--- ASSIGNED TASK ---
Copy all lines below exactly as written. Leave pictures out.

User interface change data
====================
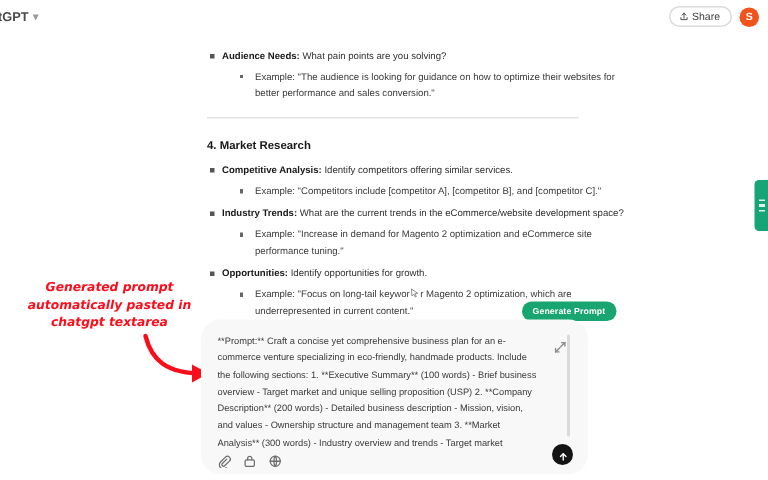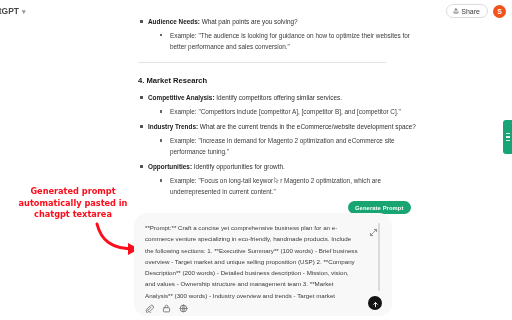--- a/index.html
+++ b/index.html
@@ -75,7 +75,7 @@
   
   .article {
     position: absolute;
-    left: 138px; top: 16px;
+    left: 138px; top: 32px;
     width: 278px;
     color: #2f2f2f;
     font-size: 6.4px;

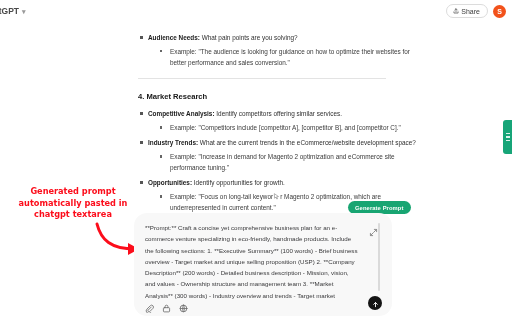--- a/index.html
+++ b/index.html
@@ -132,6 +132,7 @@
     text-align: center;
     color: #fc0d1b;
     font-family: "DejaVu Sans", sans-serif;
+    font-style: italic;
     font-weight: 700;
     font-size: 8.2px;
     line-height: 1.42;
====================
--- EXERCISE RESPONSE ---
--- a/index.html
+++ b/index.html
@@ -75,7 +75,7 @@
   
   .article {
     position: absolute;
-    left: 138px; top: 16px;
+    left: 138px; top: 32px;
     width: 278px;
     color: #2f2f2f;
     font-size: 6.4px;

--- a/index.html
+++ b/index.html
@@ -132,6 +132,7 @@
     text-align: center;
     color: #fc0d1b;
     font-family: "DejaVu Sans", sans-serif;
+    font-style: italic;
     font-weight: 700;
     font-size: 8.2px;
     line-height: 1.42;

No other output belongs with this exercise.